We unite with our sisters in the feminist movement and the labor movement who call for real jobs, not prostitution; for economic programs that create local, sustainable employment, and not push women out of the country; for the socialization of the care economy while recognizing that domestic work is work; for greater budget for women and away from military expenditures.

We unite with the Dalits, aborigines and indigenous peoples’ movements in the region who decry the targeting of our communities for sex trafficking and prostitution. We have young people, including men, and grassroots women with us, who continue to challenge not only economic and political systems but also ideologies of masculinity that continue to subordinate women.

We also call for comprehensive health services for us as women and our children, as our health needs are manifold.
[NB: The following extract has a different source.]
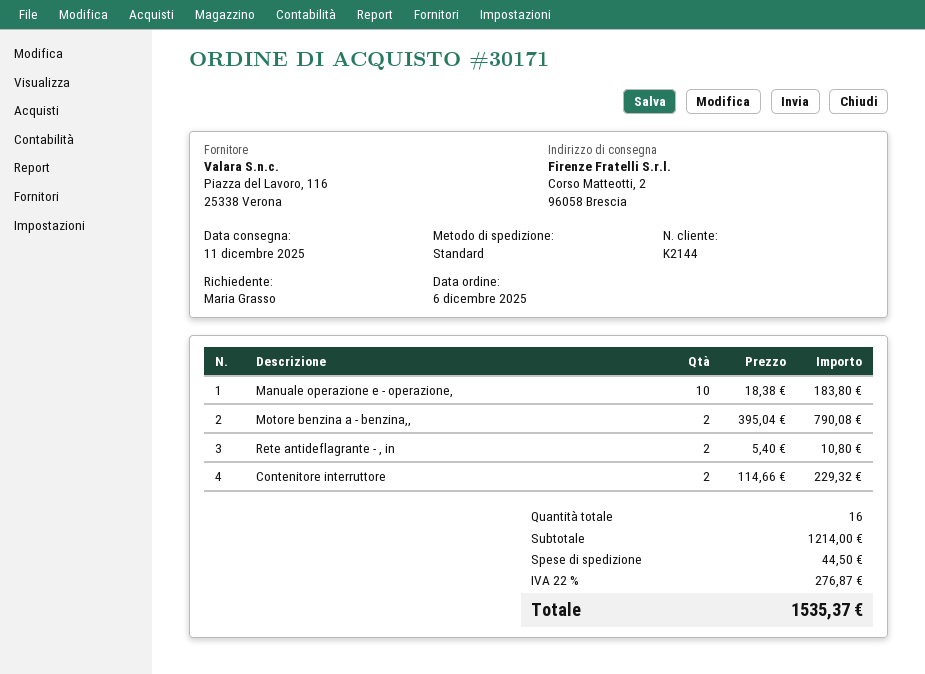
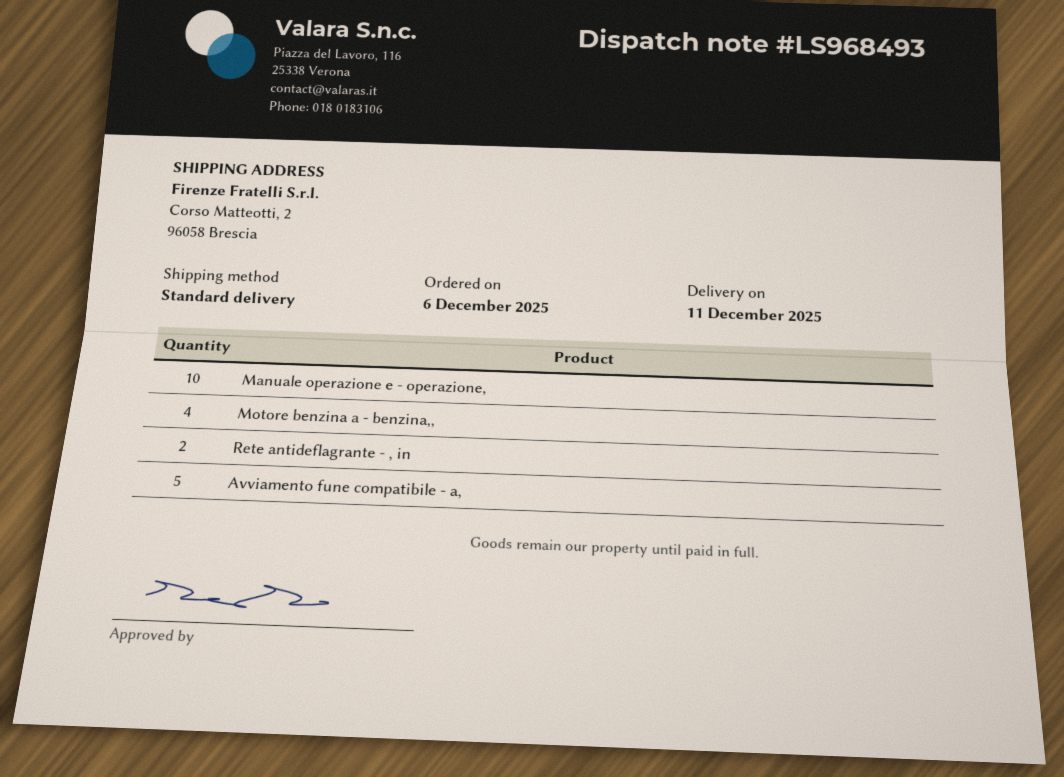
Motore benzina a - benzina,,: 2 -> 4
Contenitore interruttore: 2 -> none
Avviamento fune compatibile - a,: none -> 5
We call on HIV–AIDS advocates to reject the legalization of the sex industry, not to resign to calling prostitution as “sex work”, but to bring back the advocacy to women’s reproductive rights and sexual rights, which is about women’s control over our own bodies, not exploitation by buyers and the industry.

Feminist healing shall recognize the continuum of violence, promote alternative families (instead of pushing them back to areas of origin where they may be revictimized), foster community support, and bring out women’s creativity. All services should include their children.

We call for income–generating projects that are gender–sensitive (non–traditional work) and uphold the principles of cooperativism, sustainability, shared profits and fair trade.

Governments should provide housing as many women and children in prostitution cannot be returned to communities where relatives are their perpetrators. We call for free legal aid for victims and witness protection. We call on local and national governments to involve the women survivors in policy–making, and to revoke licenses of prostitution establishments.

We and the youth among us call for the gender–sensitization of and greater access to higher education.

Social movements have to carry out prevention and public information campaigns alongside us, and help in shifting the stigma away from the victims and onto the perpetrators – the buyers and the business.

We call on the application of citizenship rights to all, especially the women in prostitution, as a fundamental human right. Victims of cross–border trafficking should not be forcibly removed from a country of destination but be accorded services consistent with the Palermo Protocol principles.

We will strengthen our self–help groups, and our networks among youths, survivors and social movements. We will primarily call for the removal of provisions in laws that criminalize women in prostitution, and put provisions that will criminalize the buyers and the business. These laws shall include extradition of traffickers and buyers to ensure their prosecution.

“Nobody is our owner”, as one of our leaders, Fatima, stated. Not the husband, not the father, not the pimp, not the buyer, not the sex industry. We reiterate that we stand for our bodily integrity and autonomy.

Finally, we collectively pledge to continue our journey to healing, recovery, empowerment and activism, as we educate, organize and mobilize ourselves to change society and uproot patriarchy, racism, casteism, militarism and capitalism which generated and sustain prostitution and sex trafficking.